Slack, at the end of the day, really needs calendar integration so folks can finally stop using Google Calendar at work. It also really, really struggles with user permissions- but none of these are Chuck-E-Cheesification.

And you know why that is? AFAIK, the Slack devs used to be game devs- and they understood the purpose of slack: It's not to be a game, it's to be productivity software.

Every Other Company We Use That Just Wants To Be Bought

Just stop. Just fucking stop. I want tools, I don't want your idea of a good time and I don't want your half cocked idea to justify engagement metrics to your shareholders or your manager.
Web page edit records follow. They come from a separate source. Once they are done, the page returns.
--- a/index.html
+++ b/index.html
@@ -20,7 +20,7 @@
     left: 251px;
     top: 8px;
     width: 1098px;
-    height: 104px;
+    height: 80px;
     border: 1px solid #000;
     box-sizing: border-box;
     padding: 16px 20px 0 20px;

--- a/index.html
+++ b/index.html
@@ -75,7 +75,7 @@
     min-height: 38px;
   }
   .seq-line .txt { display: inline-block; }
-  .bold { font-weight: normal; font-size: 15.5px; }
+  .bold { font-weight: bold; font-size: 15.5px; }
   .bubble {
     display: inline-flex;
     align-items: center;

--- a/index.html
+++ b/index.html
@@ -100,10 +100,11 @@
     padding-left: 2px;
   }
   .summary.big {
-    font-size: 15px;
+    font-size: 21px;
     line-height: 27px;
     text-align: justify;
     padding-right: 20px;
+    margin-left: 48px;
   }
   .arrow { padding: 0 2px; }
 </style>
I want tools that work, I don't want them to talk to me- I don't want them to onboard me, I want them to be relatively intuitive and if they're not going to be, just warn me! We are adults, we can handle it. I promise. And the economy will have a NET POSITIVE EFFECT if you just get out of my way and hand me the right wrench when I ask for it.
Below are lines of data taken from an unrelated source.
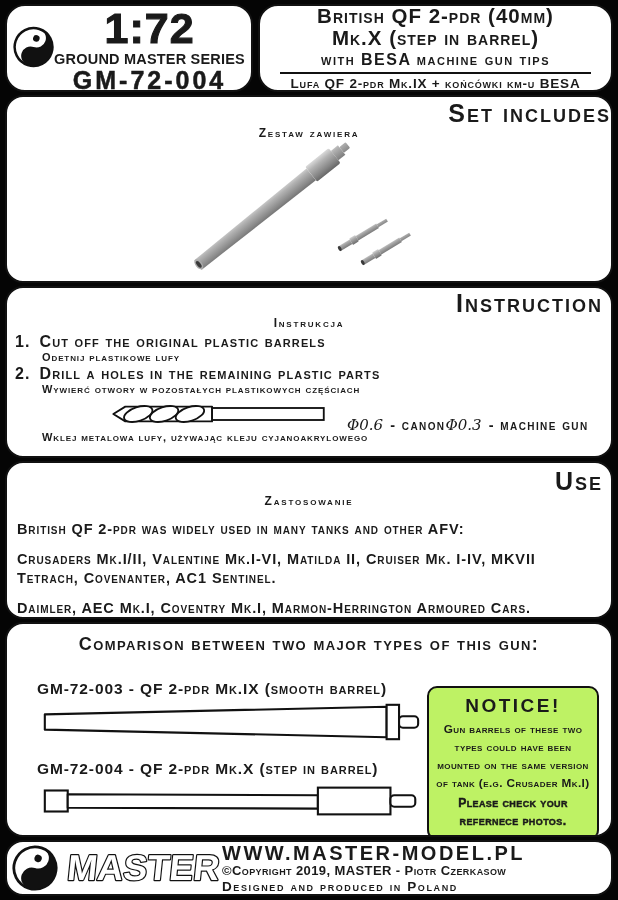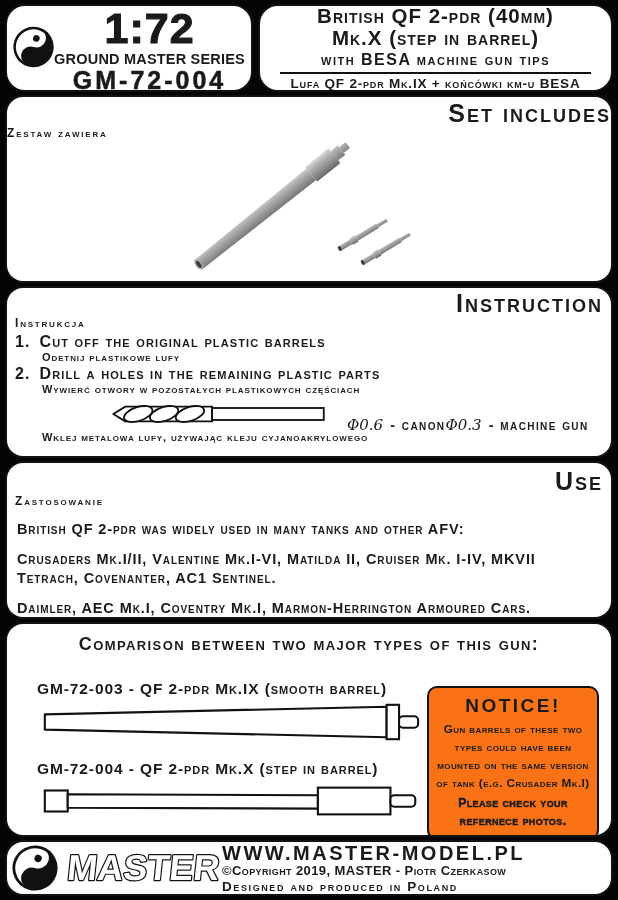--- a/index.html
+++ b/index.html
@@ -35,7 +35,7 @@
   .hdr4{ font-size:13.5px; letter-spacing:.8px; white-space:nowrap; }
   
   .panel-title{ text-align:right; font-size:25px; letter-spacing:2px; line-height:1.05; }
-  .panel-sub{ text-align:left; font-size:12px; letter-spacing:1.8px; line-height:1.2; }
+  .panel-sub{ text-align:center; font-size:12px; letter-spacing:1.8px; line-height:1.2; }
   
   .sec-set{ height:188px; padding-top:3px; }
   .render-svg{ display:block; }

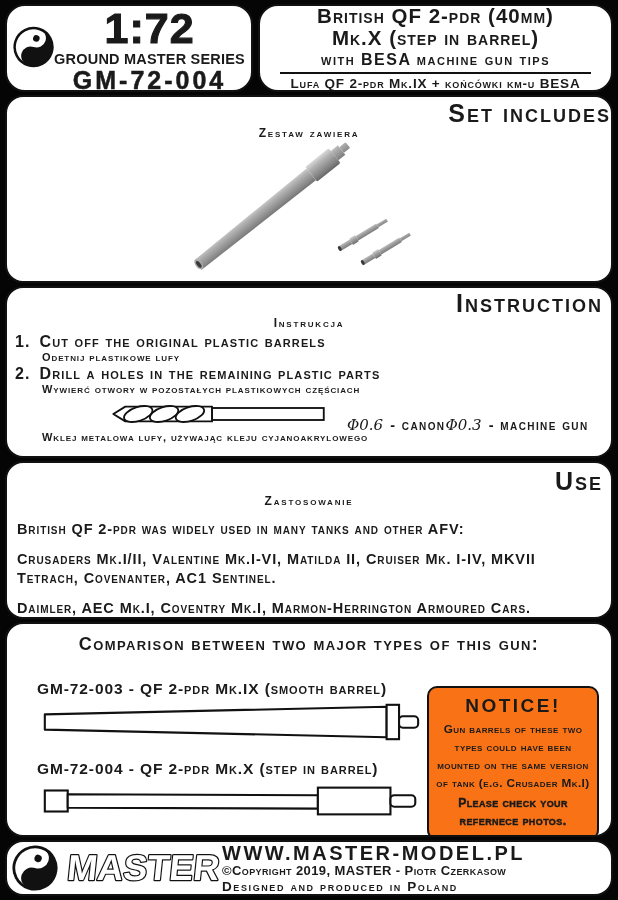--- a/index.html
+++ b/index.html
@@ -63,7 +63,7 @@
   .notice-box{
     position:absolute; right:12px; top:62px; width:172px;
     border:2.5px solid #111; border-radius:10px;
-    padding:7px 4px 8px; text-align:center; background:#f97316;
+    padding:7px 4px 8px; text-align:center; background:#bef264;
   }
   .notice-title{ font-size:19px; letter-spacing:2.5px; margin-bottom:4px; }
   .notice-body{ font-size:11.8px; line-height:1.52; letter-spacing:.4px; }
You have forgotten your purpose, we're here to do work, you're here to serve shareholders. I want tools, not timewasters
Your C-Suite may think they serve the shareholders, but the truth is we're living in a soviet-esque centralized economy driven by the Blues Clues steering Committee. ( https://www.versobooks.com/products/636-the-people-s-republic-of-walmart )

I want you to recognize who you really serve- yourselves. That's right- not me, not us, not the whole world; yourself. This race to the bottom of design conventions that try to cater to all, and thus very few has resulted in a degredation of your own tools and functionality- and thus for every piece of shit UX or software that hospitals, reactors, lawyers, designers, artists, therapists, firemen and so on have to use, functional minutes are lost. Functional minutes can mean lives saved, monetary disasters avoided, and yes, productivity lost.
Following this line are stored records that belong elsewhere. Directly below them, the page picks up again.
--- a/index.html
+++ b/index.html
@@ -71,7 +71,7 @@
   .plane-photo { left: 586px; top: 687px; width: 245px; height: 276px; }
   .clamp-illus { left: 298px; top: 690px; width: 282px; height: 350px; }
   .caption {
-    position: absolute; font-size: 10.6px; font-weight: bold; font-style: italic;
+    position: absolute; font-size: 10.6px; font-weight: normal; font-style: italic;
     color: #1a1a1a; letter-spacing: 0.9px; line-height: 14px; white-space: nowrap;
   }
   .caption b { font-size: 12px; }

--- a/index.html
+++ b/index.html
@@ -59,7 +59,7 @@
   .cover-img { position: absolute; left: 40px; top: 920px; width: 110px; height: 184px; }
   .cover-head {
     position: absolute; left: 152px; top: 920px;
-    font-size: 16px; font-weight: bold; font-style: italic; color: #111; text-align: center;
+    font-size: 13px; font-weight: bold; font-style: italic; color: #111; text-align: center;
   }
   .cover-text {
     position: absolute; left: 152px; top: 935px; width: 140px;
It doesn't matter if C-Suite thinks the product is in service of profit of shareholders, the end result is a dysfunctional world. There comes a time where money can't buy you, or them, out of the problem. Regulations & good design are written in blood, and the modern world around us is only possible because of them. If we continue down this path of enshittification at all levels, including professional, it's going to undermine everything until the world is held up by a handful of underpaid contributors even moreso than it is today.

Stop worrying about your coworkers velocity, and start working about the death of a thousand paper cuts they face every day trying to do the smallest of tasks. If it's happening to you, think about everyone else in your life that it's happening to too, and think about how that adds up in a way that hurts you and them. Once you realize we're all connected, you may start to advocate for changes differenly; and if your manager won't let you (as is the case with MANY folks out there, this is not a rant directed at UX designers who are very talented, but the people who get in THEIR way from protecting us from shit design) then consider going elsewhere or finding ways to publicly voice dissent through trade groups and so forth, youtube explainers, blogging, whatever.

Steve Jobs (eugh) once made a cute analogy that the computer is the bicycle for the mind; what we now have turned them into is a Segway. Yes, it beats walking- but at what cost?